## Task details:
Where does the string "small" occur in the records? Copy each line that holds it.

#### Source material ####

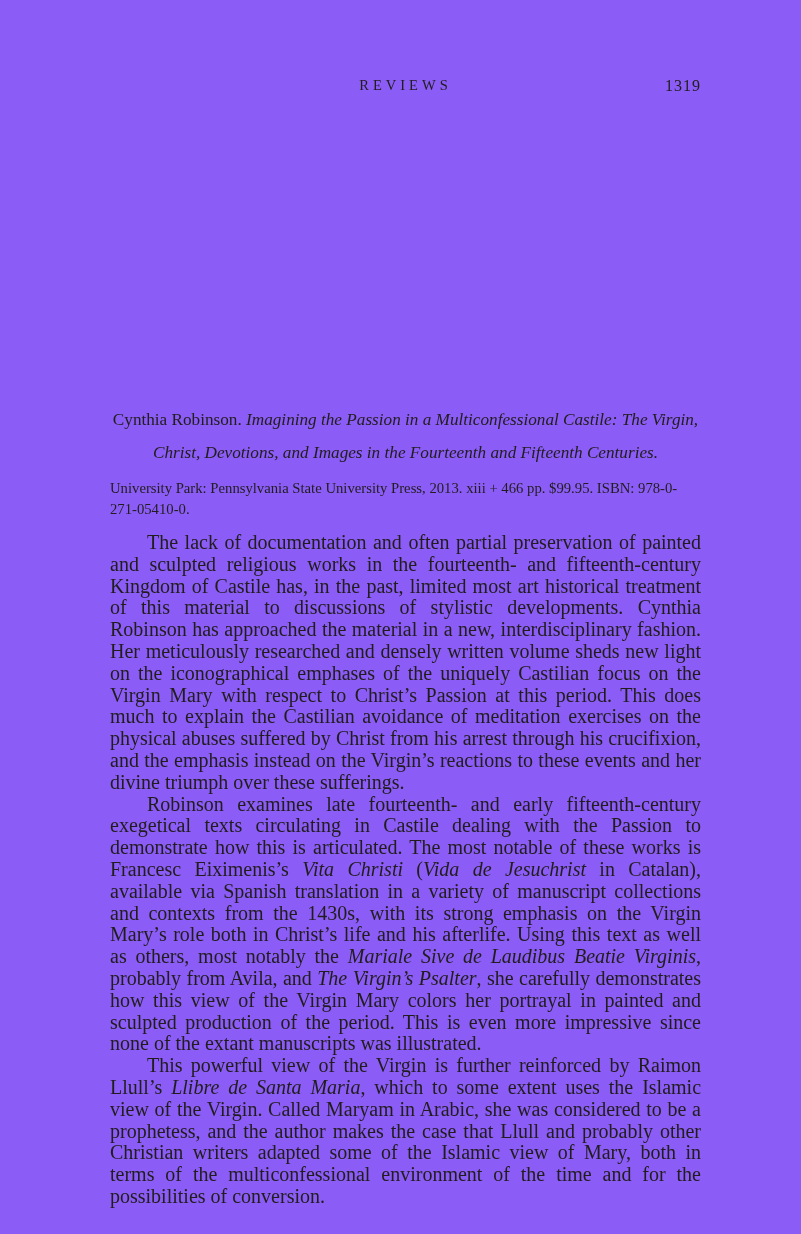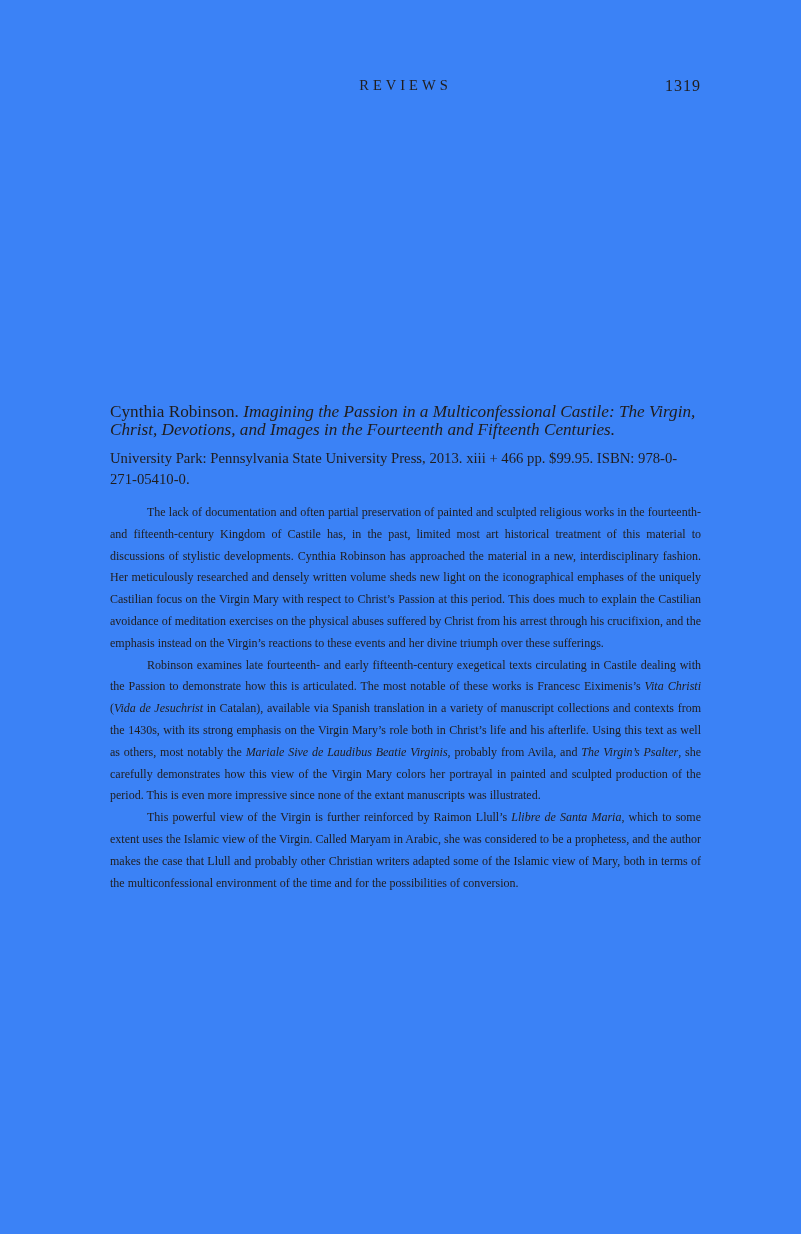--- a/index.html
+++ b/index.html
@@ -11,7 +11,7 @@
     position: relative;
     width: 801px;
     height: 1234px;
-    background: #3b82f6;
+    background: #8b5cf6;
     font-family: "Liberation Serif", serif;
     color: #201d1c;
     overflow: hidden;

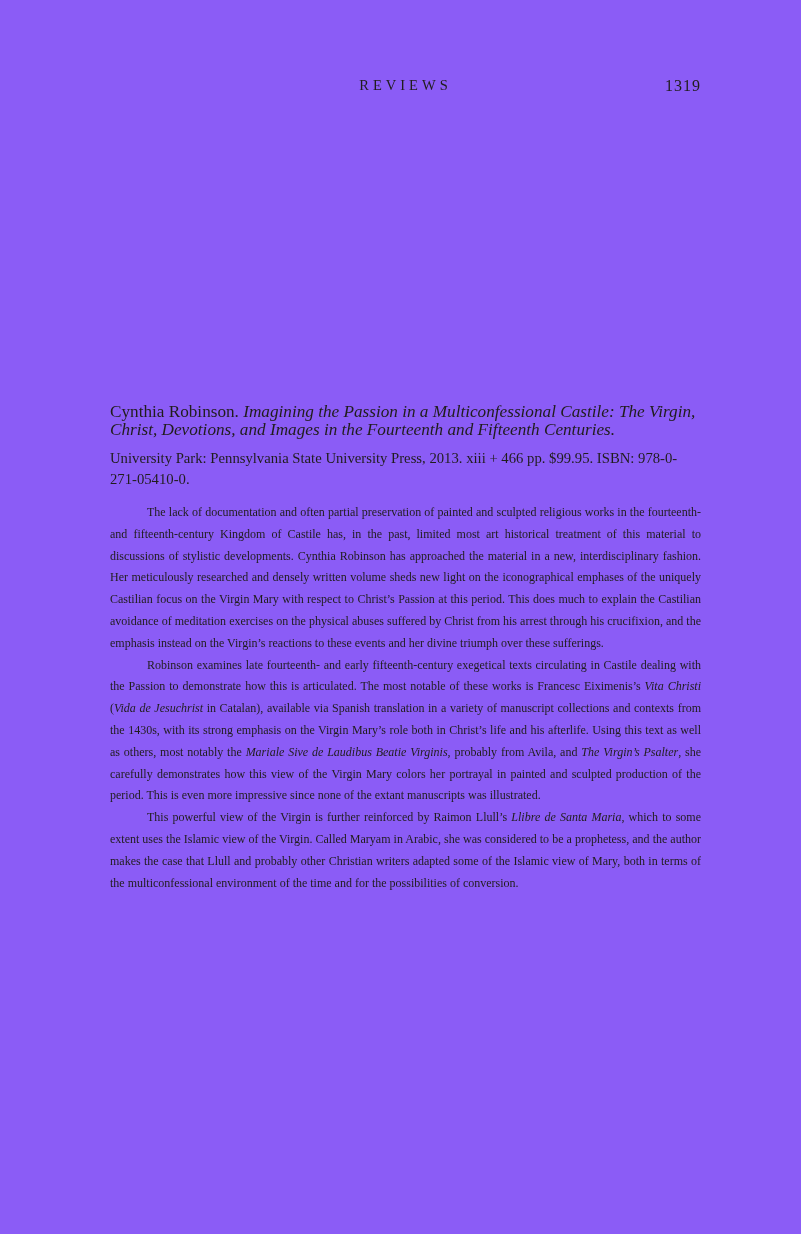--- a/index.html
+++ b/index.html
@@ -43,8 +43,8 @@
   }
   .citation {
     font-size: 17.2px;
-    line-height: 18px;
-    text-align: left;
+    line-height: 33px;
+    text-align: center;
   }
   .citation em {
     font-style: italic;

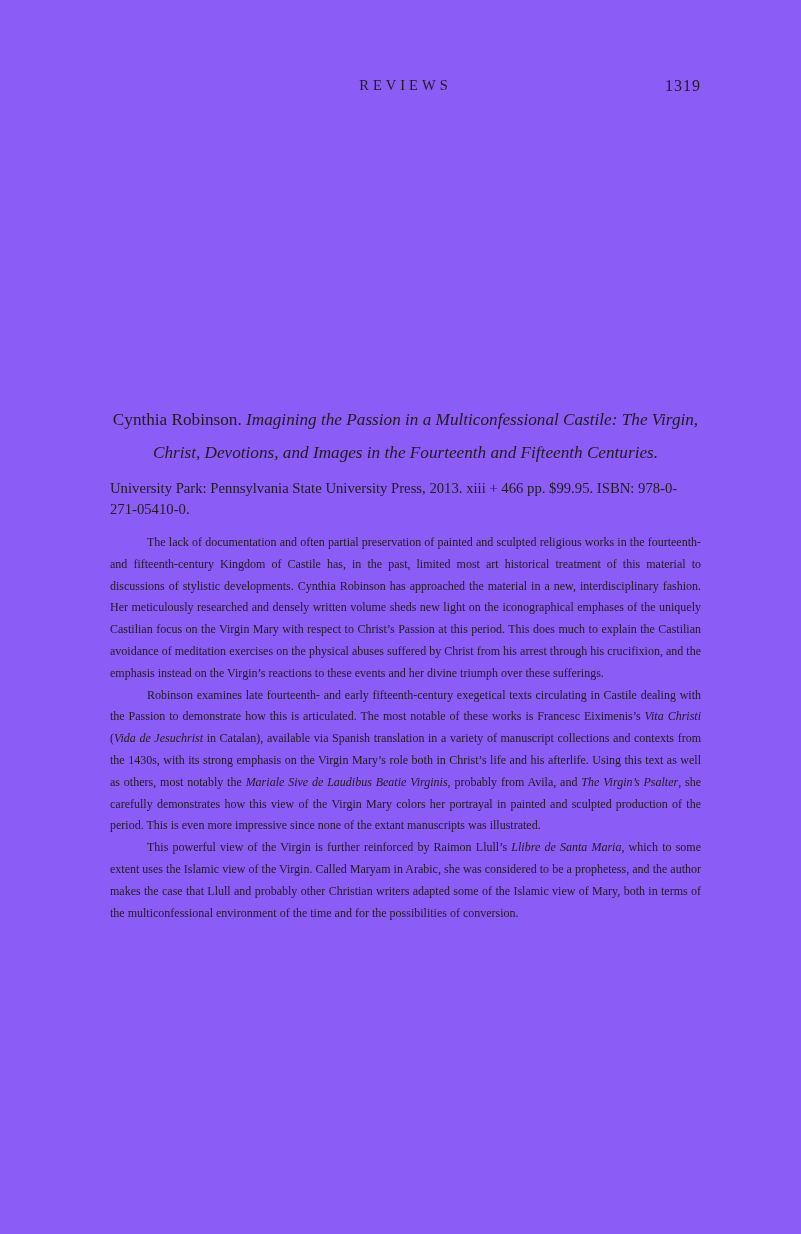--- a/index.html
+++ b/index.html
@@ -57,7 +57,7 @@
   }
   .body-text {
     margin-top: 12px;
-    font-size: 12px;
+    font-size: 20px;
     line-height: 21.8px;
     text-align: justify;
   }

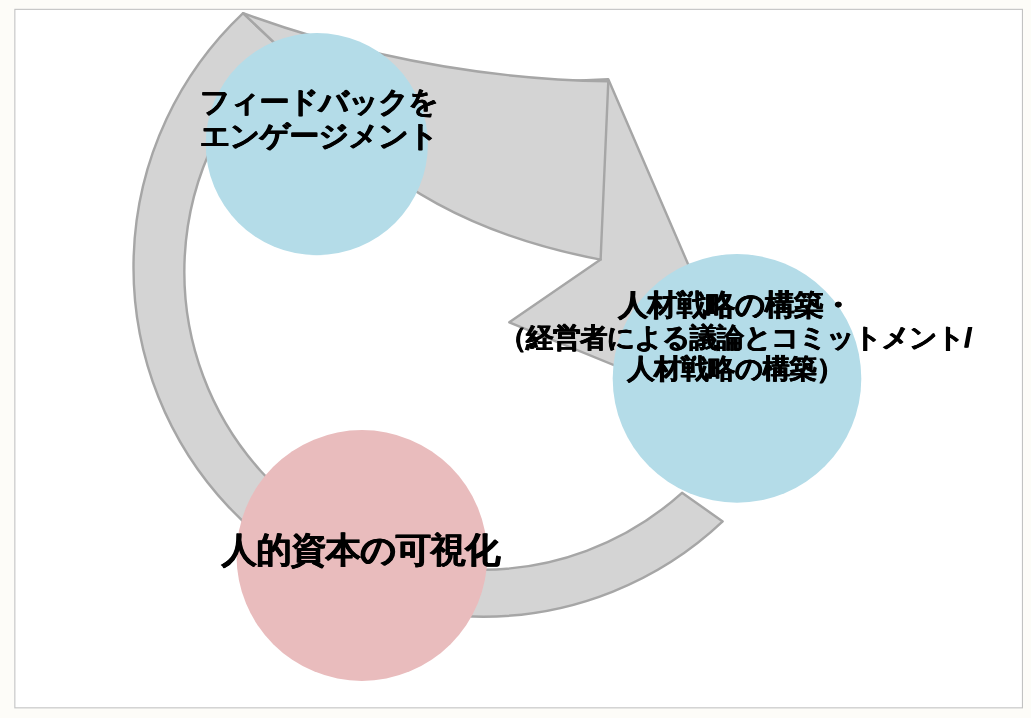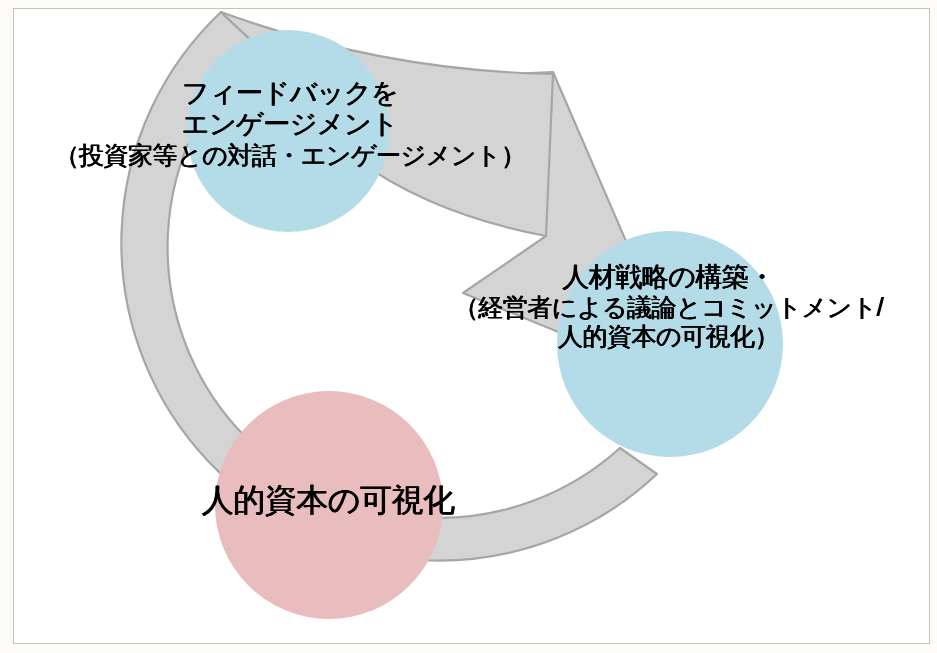--- a/index.html
+++ b/index.html
@@ -40,7 +40,7 @@
   .node-label {
     position: absolute;
     color: #000000;
-    font-weight: normal;
+    font-weight: bold;
     text-align: center;
     line-height: 1.16;
     white-space: nowrap;

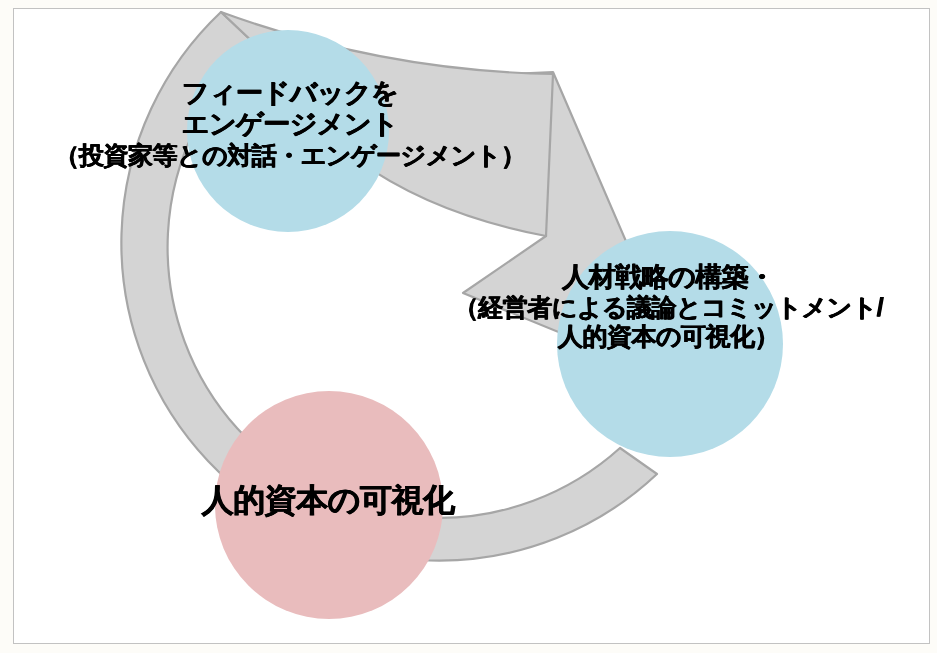--- a/index.html
+++ b/index.html
@@ -109,7 +109,6 @@
   <div class="node-label" id="label-feedback">
     <div class="line-big">フィードバックを</div>
     <div class="line-big">エンゲージメント</div>
-    <div class="line-small">（投資家等との対話・エンゲージメント）</div>
   </div>
 
   <div class="node-label" id="label-strategy">

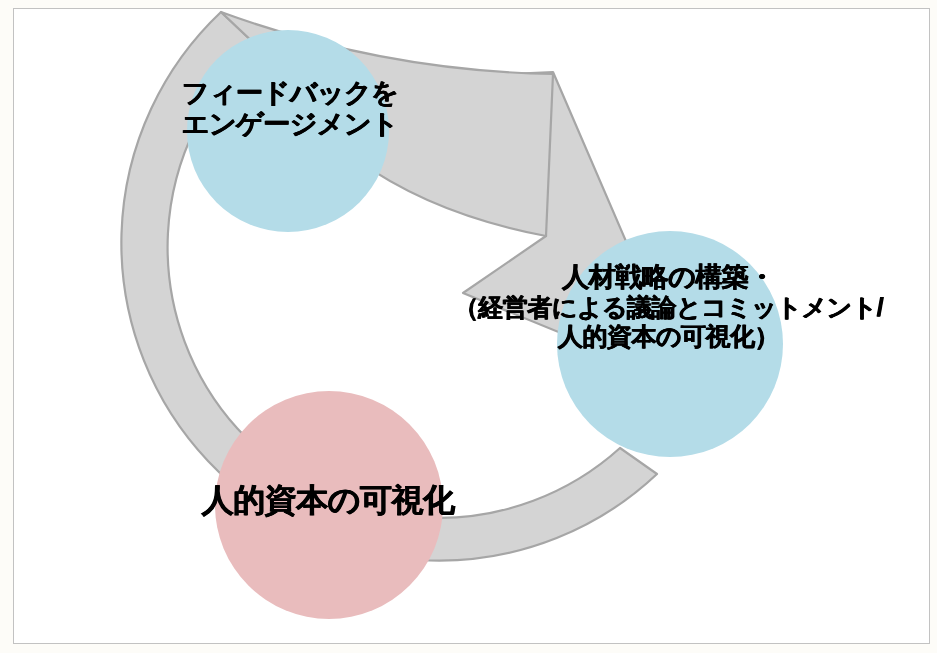--- a/index.html
+++ b/index.html
@@ -114,7 +114,7 @@
   <div class="node-label" id="label-strategy">
     <div class="line-big">人材戦略の構築・</div>
     <div class="line-small">（経営者による議論とコミットメント/</div>
-    <div class="line-small">人的資本の可視化）</div>
+    <div class="line-small">人材戦略の構築）</div>
   </div>
 
   <div class="node-label" id="label-visualize">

####

## Result:
-    <div class="line-small">（投資家等との対話・エンゲージメント）</div>
     <div class="line-small">（経営者による議論とコミットメント/</div>
-    <div class="line-small">人的資本の可視化）</div>
+    <div class="line-small">人材戦略の構築）</div>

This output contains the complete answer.